Xu Xiaowei, Jiang Ruixuan, Zheng Si, Wang Min, Ju Yi, Li Jiao
Institute of Medical Information, Chinese Academy of Medical Sciences and Peking Union Medical College, Beijing, 100020 China.
College of Biomedical Engineering & Instrument Science, Zhejiang University, Hangzhou, 310058 China.
J Healthc Inform Res. 2024 Nov 23;9(1):88-102. doi: 10.1007/s41666-024-00178-1. eCollection 2025 Mar.
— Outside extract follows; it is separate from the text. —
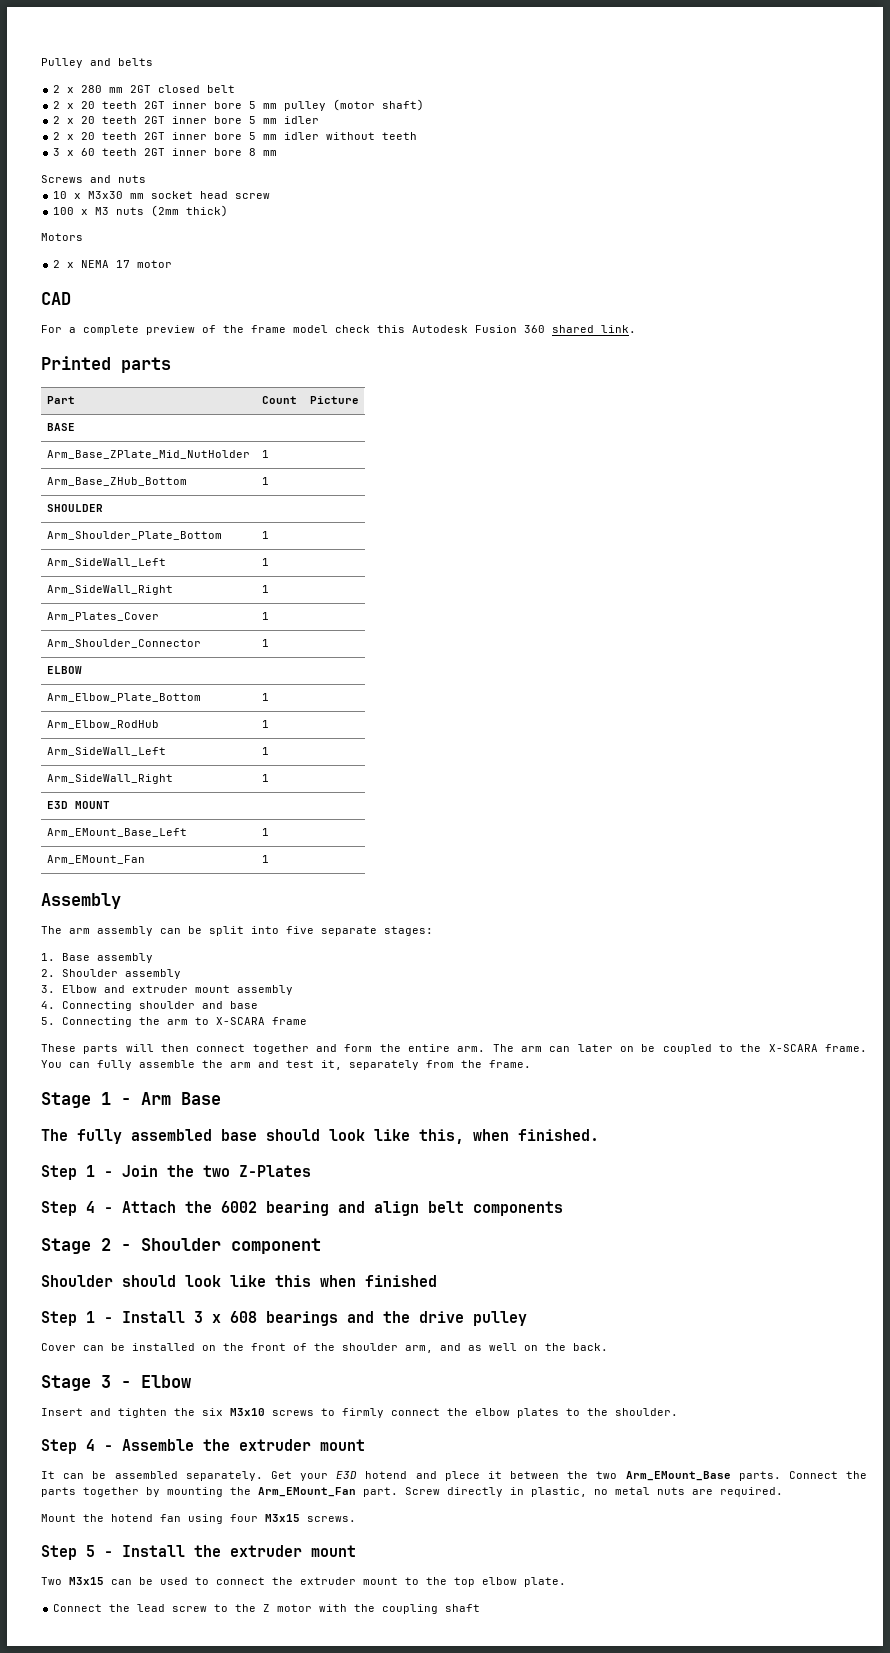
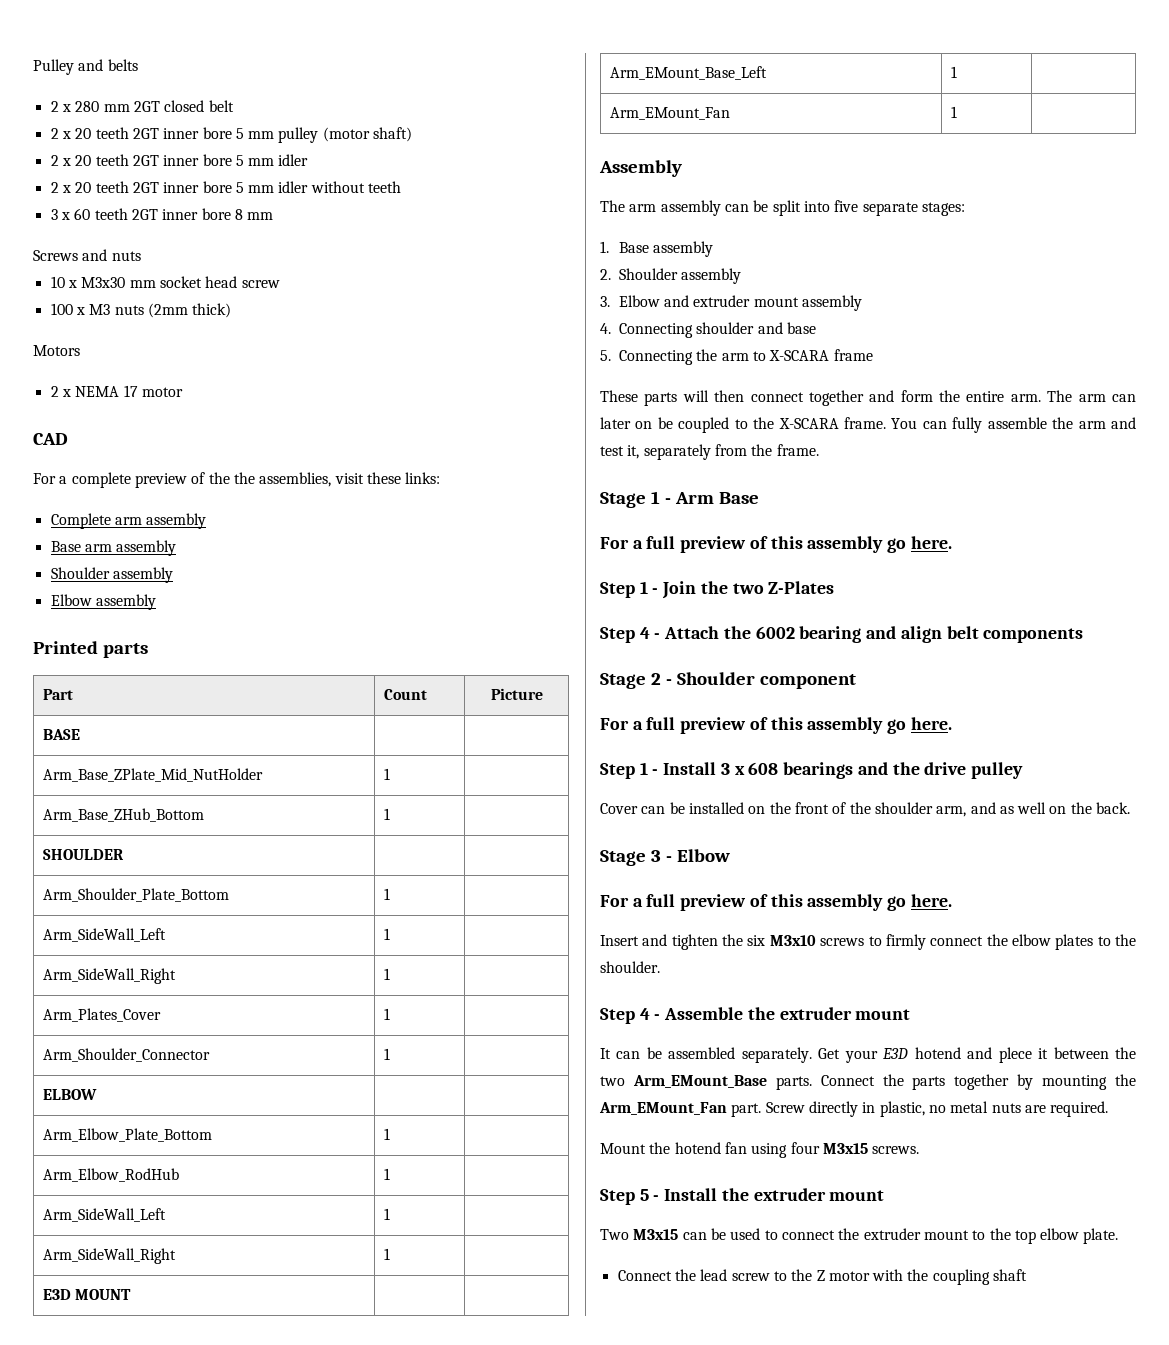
[251,325,636,333] frame model check this Autodesk Fusion 360 shared link. -> [233,472,441,487] [50,513,207,529] [50,540,177,556] [50,567,173,583] [50,594,156,610] the assemblies, visit these links: // Complete arm assembly // Base arm assembly // Shoulder assembly // Elbow assembly
[41,1129,599,1144] The fully assembled base should look like this, when finished. -> [600,536,952,553] For a full preview of this assembly go here.
[41,1275,437,1287] Shoulder should look like this when finished -> [600,717,952,734] For a full preview of this assembly go here.
(191, 1381) none -> [600,894,952,911] // For a full preview of this assembly go here.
Efficiently classifying chronic dizziness disorders, including persistent postural-perceptual dizziness (PPPD), anxiety, and depressive disorders, is crucial, particularly in primary healthcare settings. This study introduces DizzyInsight, an innovative etiological classification model, designed to enhance the accuracy and reliability of large language model (LLM) and machine learning approaches for etiological classification of chronic dizziness. Eight physicians specializing in chronic dizziness diagnosis, affiliated with the Clinical Center for Vertigo and Balance Disturbance at Beijing Tiantan Hospital, Capital Medical University, furnished comprehensive definitions and evaluations of chronic dizziness characteristics. The study included 260 patients, consisting of 105 males and 155 females, with a mean age of 59.52 ± 13 years. These patients were recruited from the same center between July 2021 and October 2023. For comparative analysis, we utilized the general models bidirectional encoder representations from transformers (BERT) and LLM to assess different outcomes. Seven major categories and 33 subcategory evidence have been defined for etiological classification of chronic dizziness. With DizzyInsight, we constructed the feature dataset regarding chronic dizziness. The DizzyInsight based on the identified evidence of LLM method yielded a positive predictive value of 0.69, a sensitivity of 0.86 for persistent postural-perceptual dizziness (PPPD), a positive predictive value of 0.81, and a sensitivity of 0.66 for anxiety and depressive disorders. These findings highlight the potential of DizzyInsight leveraging LLM to improve the efficacy and interpretability of machine learning models in etiological classification of chronic dizziness disorders. Further research and model development are necessary to improve the accuracy of evidence identification and assess the applicability of DizzyInsight in primary care settings, as well as to evaluate its external validity.
有效区分慢性头晕疾病,包括持续性姿势 - 知觉性头晕(PPPD)、焦虑症和抑郁症,至关重要,尤其是在基层医疗环境中。本研究引入了DizzyInsight,这是一种创新的病因分类模型,旨在提高大语言模型(LLM)和机器学习方法对慢性头晕病因分类的准确性和可靠性。八名在北京天坛医院眩晕与平衡障碍临床中心从事慢性头晕诊断的医生,提供了慢性头晕特征的全面定义和评估。该研究纳入了260名患者,其中男性105名,女性155名,平均年龄为59.52 ± 13岁。这些患者于2021年7月至2023年10月从同一中心招募。为了进行比较分析,我们使用了通用模型双向编码器表征来自变换器(BERT)和LLM来评估不同结果。已为慢性头晕的病因分类定义了七个主要类别和33个子类别证据。借助DizzyInsight,我们构建了关于慢性头晕的特征数据集。基于LLM方法识别出的证据的DizzyInsight,对持续性姿势 - 知觉性头晕(PPPD)的阳性预测值为0.69,敏感性为0.86,对焦虑症和抑郁症的阳性预测值为0.81,敏感性为0.66。这些发现突出了DizzyInsight利用LLM提高机器学习模型在慢性头晕疾病病因分类中的功效和可解释性的潜力。有必要进行进一步的研究和模型开发,以提高证据识别的准确性,评估DizzyInsight在基层医疗环境中的适用性,并评估其外部有效性。